Groggy and shivering from the cold, we pulled on layers of clothes and stuffed barf bags into pockets, remembering Laura Rush’s words from the previous day:

“Don’t forget plastic bags.”

“Plastic bags?”  I had asked.

“Right. Most people get carsick on the drive through the mountains.”

Sigh . . . .

Downstairs in the office, we and the Rushes assembled baggage, seventeen pieces.

A van-like taxicab hummed outside the open office door, its red taillights aglow.

Shivering in the dark, we piled our luggage inside and on top and in every nook and cranny.

We must have resembled Moses and his family when they set out for Egypt, as imagined by Chuck Swindoll, who wrote:

“What a sight that little family must have been as they headed down the desert road . . .  the family’s belongings . . . tied to the donkey’s back. They were leaving a steady job, family, security, and the familiarity of their own surroundings. Midian wasn’t much, but it had been their home for forty years. And now they were on their way. . . .” (Great Days with the Great Lives)

In Chapter 5 of Please, God, Don’t Make Me Go, I wrote:

Soon hints of daylight peeked through a haze. Bogotá’s streets already bustled with cars, pedestrians, donkey carts, and buses belching noxious fumes. 
Our taxi driver zigged and zagged around snarled traffic. We clung to door handles and bumped against each other. 
The driver brought us to a halt on a block lined with one-story buildings, soot-covered, grim. Decaying fruit and vegetables littered street and sidewalk, along with shreds of yellowed newspapers, bloody spittle, cigarette butts, and more. I forced my eyes to focus instead on our cabby, who darted through a filthy door. 
A pack of men spied us. They wore woolen garments, torn and frayed. Hair tangled, matted. Teeth missing. Faces and hands smudged with the gray that clung to doors and walls and air. 
One of them sauntered toward our taxi, stooped, and peered at us, his nose nearly touching the window. He snarled what was, I guessed, an obscenity, tottered sideways, turned, and shuffled away. 
The driver returned, a receipt in hand—a permit to transport us, Laura said—and we set off again, our eyes and throats stinging from exhaust. (from Chapter 5, Please, God, Don’t Make Me Go)

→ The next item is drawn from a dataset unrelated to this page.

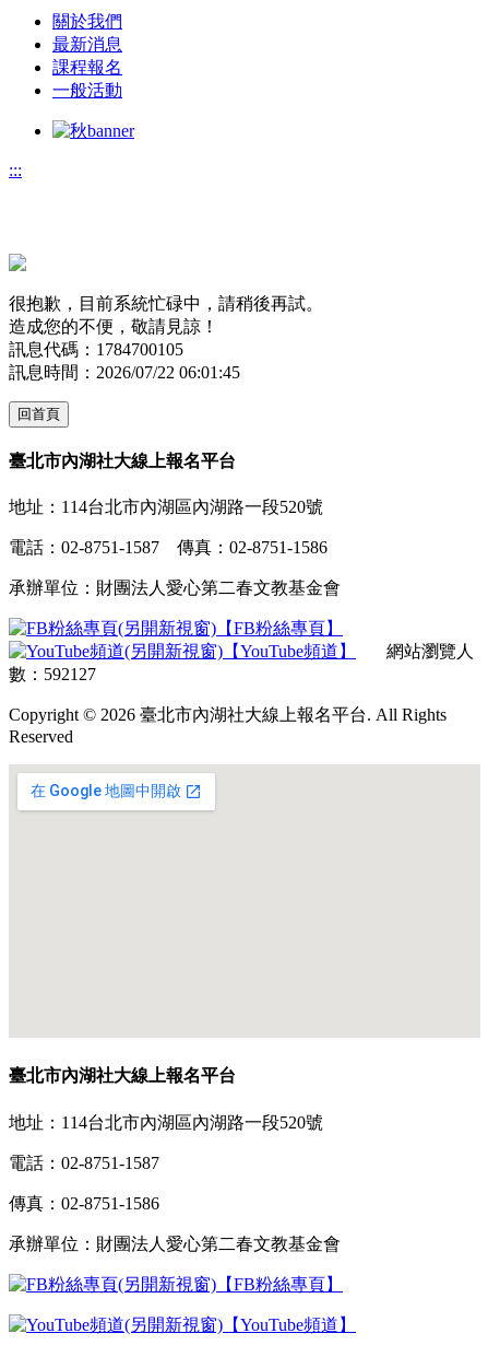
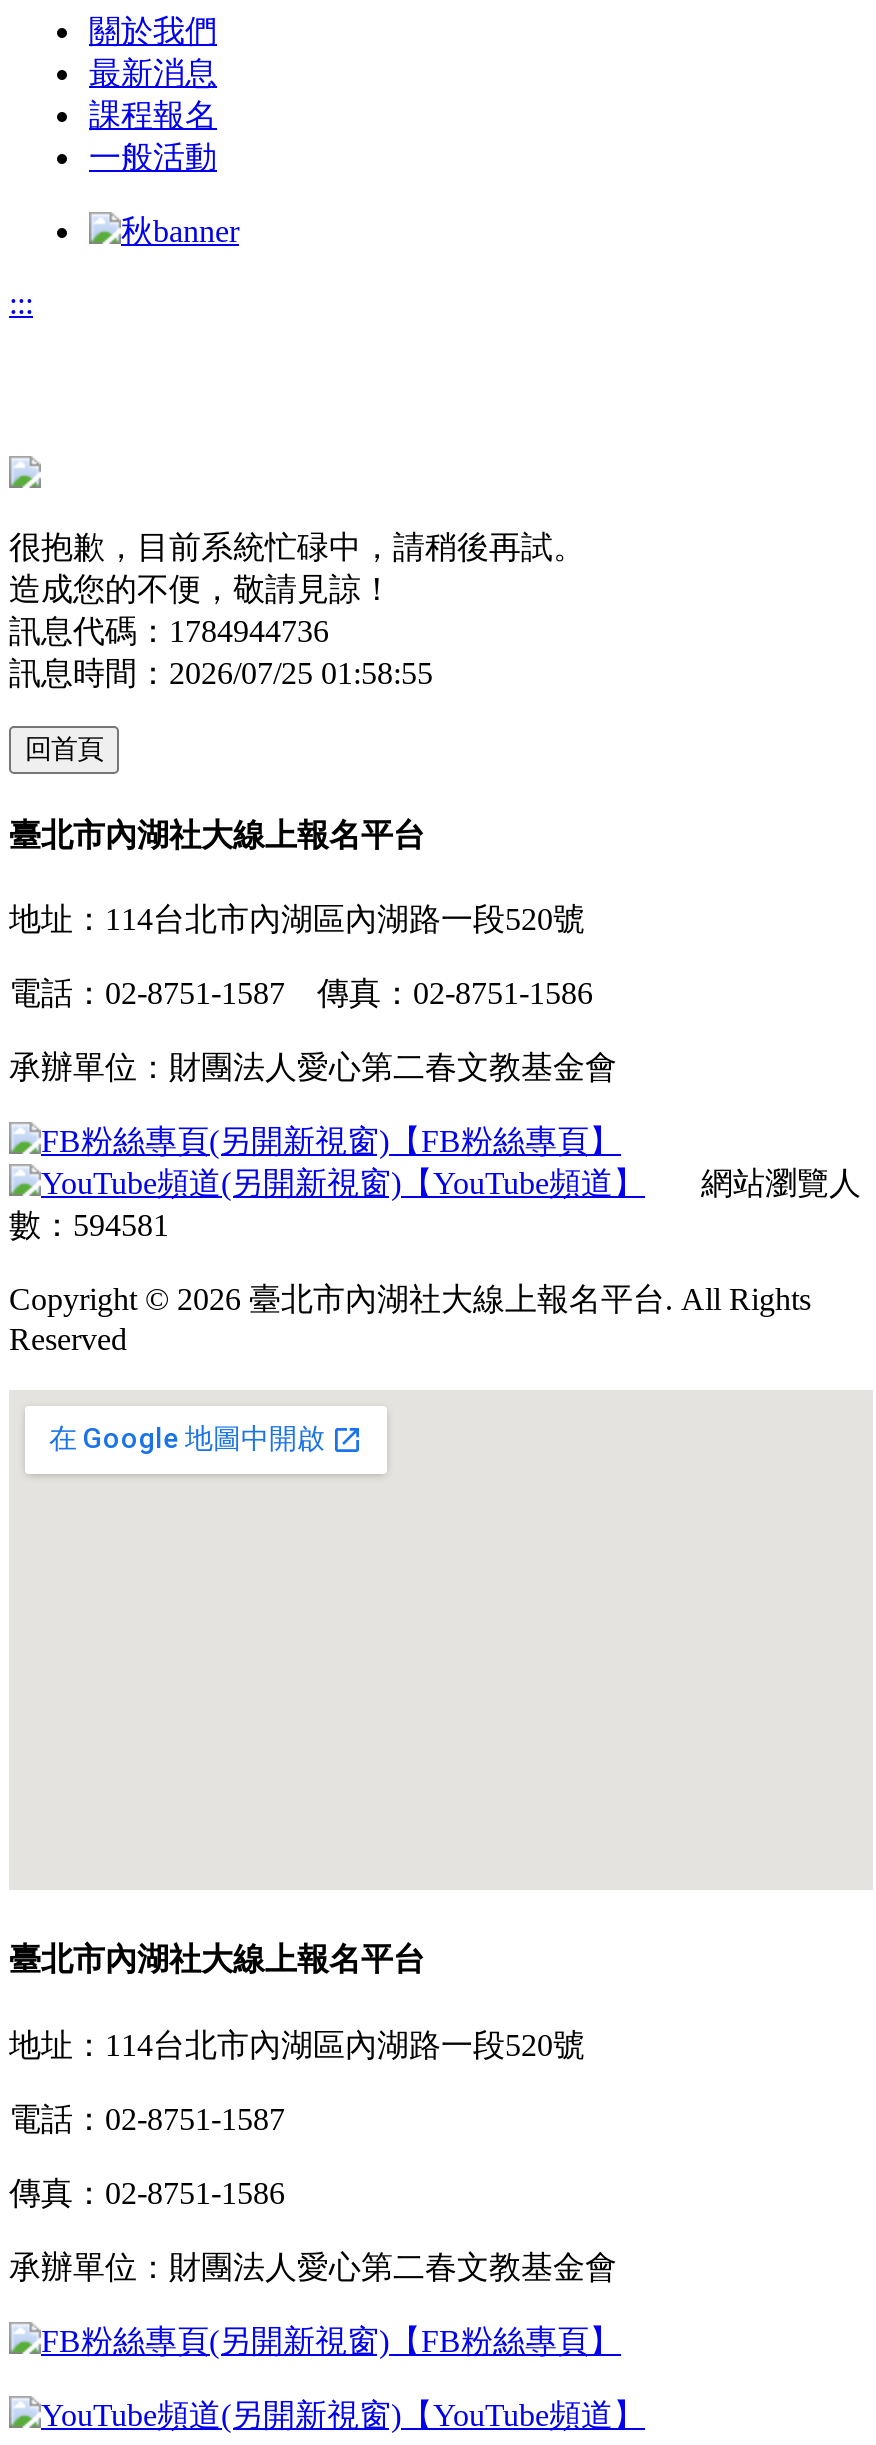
[9,340,183,358] 訊息代碼：1784700105 -> [9,613,329,647] 訊息代碼：1784944736
[9,363,240,381] 訊息時間：2026/07/22 06:01:45 -> [9,655,433,689] 訊息時間：2026/07/25 01:58:55
[9,665,96,684] 數：592127 -> [9,1208,169,1242] 數：594581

Be sure to come back next week—I’ll tell you about our wild and crazy journey! I’m so glad no one had yet told us horror stories about the journey we faced. If they had, I’d have been terrified to set out through the Andes in that taxi. In my case, ignorance was bliss.

Chuck Swindoll asks all of us:

Have you stepped out in faith like [Moses did] recently?

Have you made a move, followed the nudging of God,
into realms you wouldn’t have even dreamed of five years ago?
He will honor your faith as you trust Him in that kind of walk.

Those who remain in the false security of Midian
never get to experience what Moses experienced
on that winding highway to Egypt—
the sense of moving in the strong current
of God’s will and plan.

Press on!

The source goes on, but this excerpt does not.